Я забегал по медпункту. Я был даже малость разочарован. Женщина как женщина, самая что ни на есть обычная, лет под пятьдесят (это между нами). Но ведь ее прибытие опередили легенды! О ней рассказывали разные чудеса. Когда «Ореанда» промышляла в Атлантике, Клавдию Ивановну вызывали со всех судов, даже за десятки миль, лишь бы она сделала операцию. Только она, и никто другой. Сначала врачи-мужчины оскорблялись, пытались обижаться, но потом, смирив гордыню, сами стали радировать на «Ореанду»: «Просим срочно прибыть на „Алеут“ зпт тяжелый случай кишечной непроходимости», «Ждем на „Муссоне“, „Вы необходимы на «Кореизе“.
Вот вам и что ни на есть обычная! «Я смотрю ей вслед, ничего в ней нет», но когда я увидел ее глаза, то понял, что человек с такими глазами не может быть обычным. Я не физиономист и часто ошибаюсь в людях. Но в глазах Клавдии Ивановны нельзя было ошибиться. Они очень добрые – и вдруг начинают отсвечивать сталью, ласковые – и мгновенье спустя колючие и насмешливые. О, у этой женщины есть характер, будьте покойны!

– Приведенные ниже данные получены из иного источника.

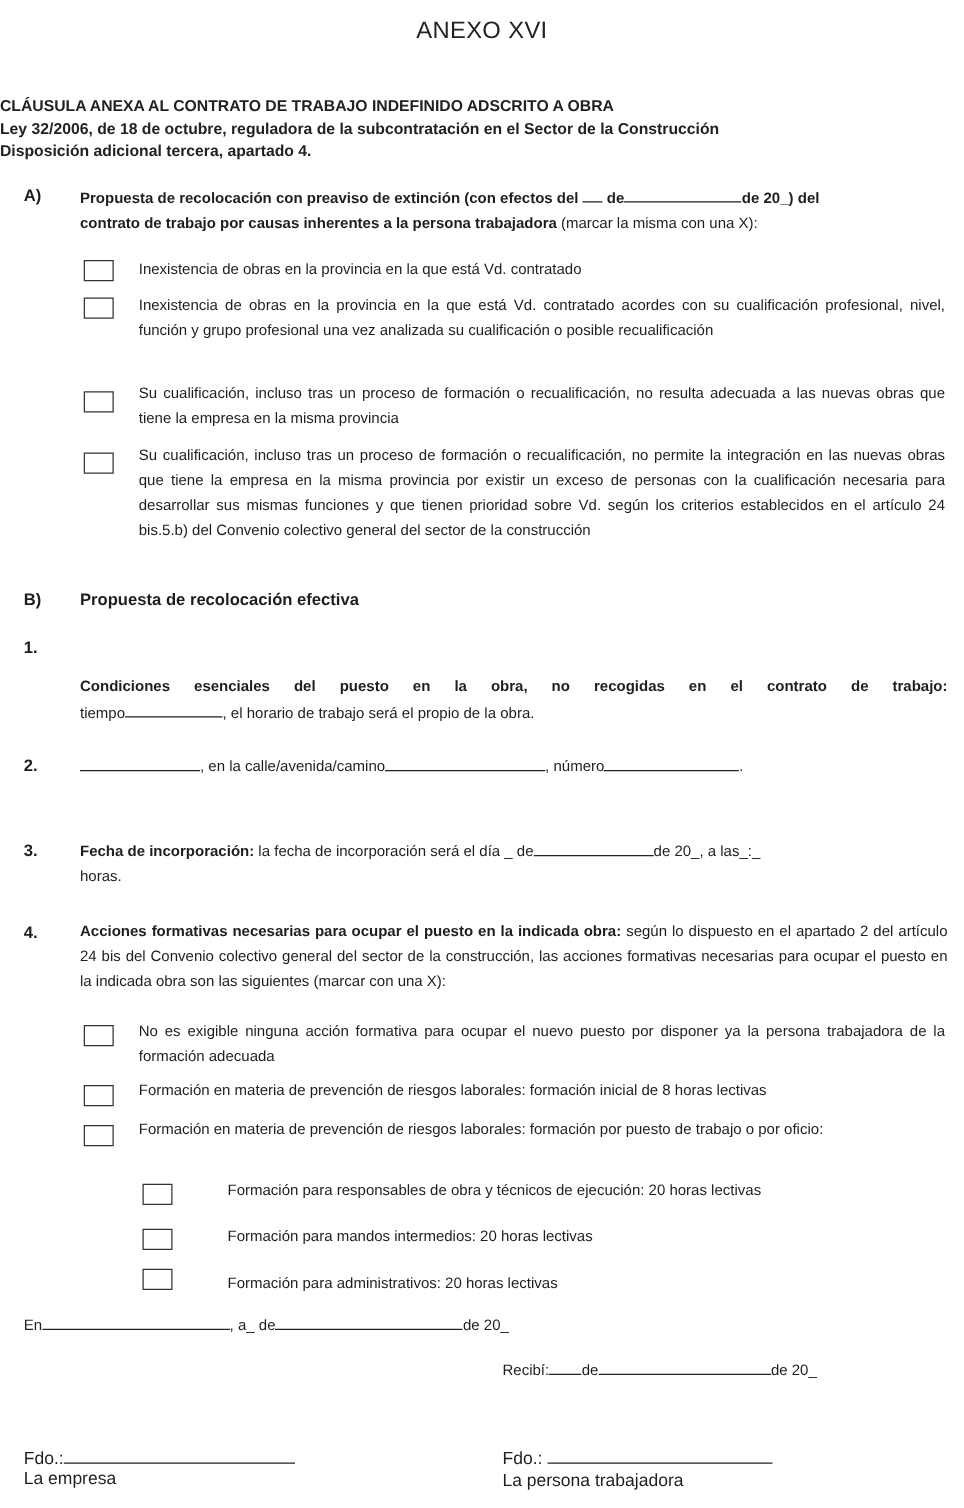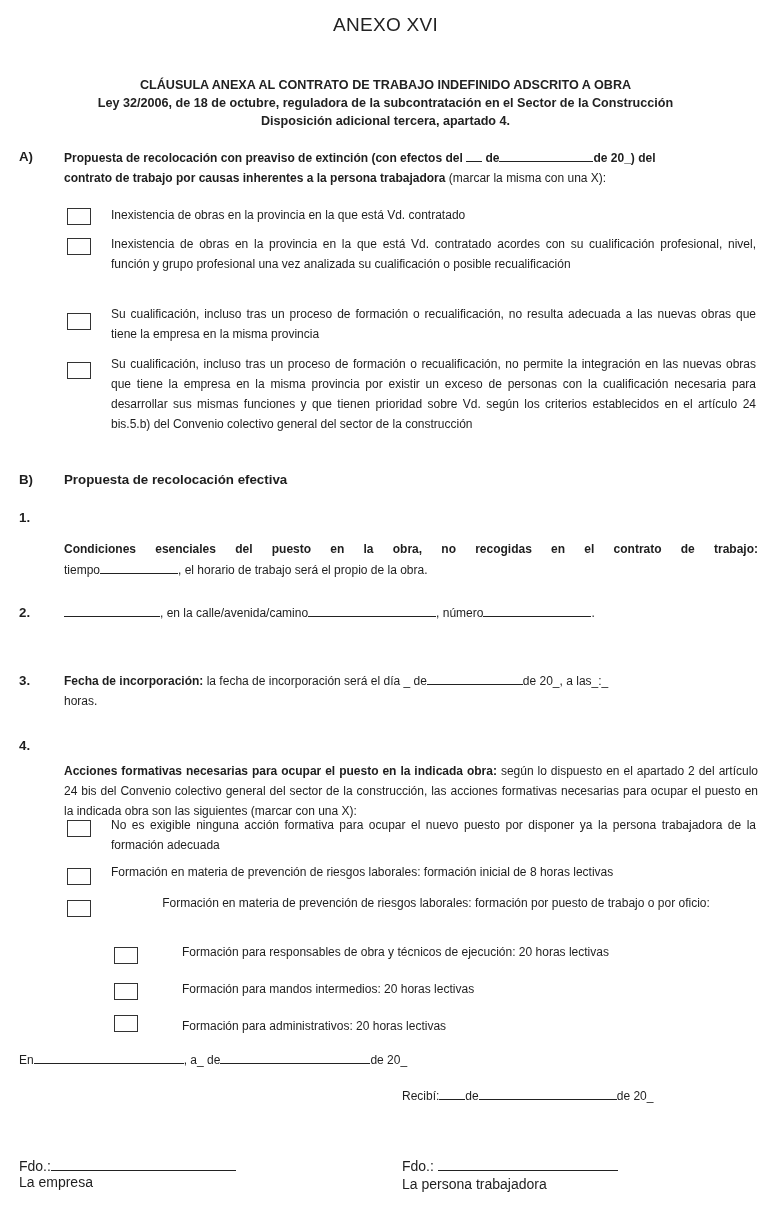--- a/index.html
+++ b/index.html
@@ -1,20 +1,20 @@
 <!DOCTYPE html>
 <html><head>
 <meta charset="utf-8">
 <style>
   html, body { margin: 0; padding: 0; background: #ffffff; }
   body { width: 771px; height: 1206px; position: relative; overflow: hidden;
          font-family: "Liberation Sans", "DejaVu Sans", sans-serif; color: #1e1e1e; }
   .abs { position: absolute; }
   .title { top: 14px; left: 0; width: 771px; text-align: center; font-size: 19px; letter-spacing: 0.3px; color: #222; }
-  .head { left: 0; width: 771px; text-align: center; font-size: 12.6px; font-weight: bold; line-height: 18px; color: #222; }
+  .head { left: 0; width: 771px; text-align: left; font-size: 12.6px; font-weight: bold; line-height: 18px; color: #222; }
   .label { font-size: 13.3px; font-weight: bold; }
   .txt { font-size: 12px; line-height: 20px; }
   .b { font-weight: bold; }
   .just { text-align: justify; }
   .cb { width: 24px; height: 17px; border: 1.5px solid #333; box-sizing: border-box; background: #fff; }
   .blank { display: inline-block; border-bottom: 1px solid #222; height: 14px; vertical-align: baseline; }
 </style>
 </head>
 <body>
 
@@ -57,32 +57,32 @@
   <div><span class="blank" style="width:96px;"></span><span>, en la calle/avenida/camino</span><span class="blank" style="width:128px;"></span><span>, número</span><span class="blank" style="width:108px;"></span><span>.</span></div>
 </div>
 
 <div class="abs label" style="left:19px; top:673px;">3.</div>
 <div class="abs txt" style="left:64px; top:670px; width:694px;">
   <div><span class="b">Fecha de incorporación:</span><span> la fecha de incorporación será el día _ de</span><span class="blank" style="width:96px;"></span><span>de 20_, a las_:_</span></div>
   <div>horas.</div>
 </div>
 
 <div class="abs label" style="left:19px; top:738px;">4.</div>
-<div class="abs txt just" style="left:64px; top:735px; width:694px;margin-top:26px;">
+<div class="abs txt just" style="left:64px; top:735px; width:694px;">
   <span class="b">Acciones formativas necesarias para ocupar el puesto en la indicada obra:</span><span> según lo dispuesto en el apartado 2 del artículo 24 bis del Convenio colectivo general del sector de la construcción, las acciones formativas necesarias para ocupar el puesto en la indicada obra son las siguientes (marcar con una X):</span>
 </div>
 
 <div class="abs cb" style="left:67px; top:820px;"></div>
 <div class="abs txt just" style="left:111px; top:815px; width:645px;">No es exigible ninguna acción formativa para ocupar el nuevo puesto por disponer ya la persona trabajadora de la formación adecuada</div>
 
 <div class="abs cb" style="left:67px; top:868px;"></div>
 <div class="abs txt" style="left:111px; top:862px; width:650px;">Formación en materia de prevención de riesgos laborales: formación inicial de 8 horas lectivas</div>
 
 <div class="abs cb" style="left:67px; top:900px;"></div>
-<div class="abs txt" style="left:111px; top:893px; width:650px;text-align:center;">Formación en materia de prevención de riesgos laborales: formación por puesto de trabajo o por oficio:</div>
+<div class="abs txt" style="left:111px; top:893px; width:650px;">Formación en materia de prevención de riesgos laborales: formación por puesto de trabajo o por oficio:</div>
 
 <div class="abs cb" style="left:114px; top:947px;"></div>
 <div class="abs txt" style="left:182px; top:942px; width:560px;">Formación para responsables de obra y técnicos de ejecución: 20 horas lectivas</div>
 
 <div class="abs cb" style="left:114px; top:983px;"></div>
 <div class="abs txt" style="left:182px; top:979px; width:560px;">Formación para mandos intermedios: 20 horas lectivas</div>
 
 <div class="abs cb" style="left:114px; top:1015px;"></div>
 <div class="abs txt" style="left:182px; top:1016px; width:560px;">Formación para administrativos: 20 horas lectivas</div>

Но об этом потом. А пока я бегаю по операционной в качестве «прислуги за все»: протираю спиртом ампулы с новокаином, убираю ненужные предметы, готовлю ремни, мыло и щетки для мытья рук. Витя волнуется и нервно трет платочком лоб. На нем еще нет стерильных перчаток, и это еще допустимо, а после, во время операции, я то и дело буду прикладывать полотенце к Витиному лбу.
А Борис сидит в своей каюте и курит одну сигарету за другой. Рядом с ним – Александр Евгеньевич, великодушный Евгеньич, который на сутки освободил Деда от клятвы. Евгеньич шутит, а Дед невесело улыбается. Впрочем, никто от него и не требует, чтобы он хохотал. Лично я еще не видел человека, который изнемогал бы от смеха, зная, что через полчаса его будут вскрывать, как консервную банку.
И вот эти полчаса проходят, и я приглашаю Деда к столу. Не к тому столу, за которым сидят, а совсем наоборот. Борис быстрыми затяжками докуривает сигарету, бросает прощальный взгляд на свою каюту и храбро идет в операционную. Из всех дверей высовываются головы, Деду желают ни пуха ни пера.
– Сейчас будут шкерить Деда, – разносится по «Канопусу».
И все затихает. Даже волны и те понимают, что сейчас следует вести себя корректно, потому что качка на море – самый опасный враг хирурга.
Клавдия Ивановна ласково треплет Бориса за волосы.
– Через два дня будешь учиться ходить, – сообщает она.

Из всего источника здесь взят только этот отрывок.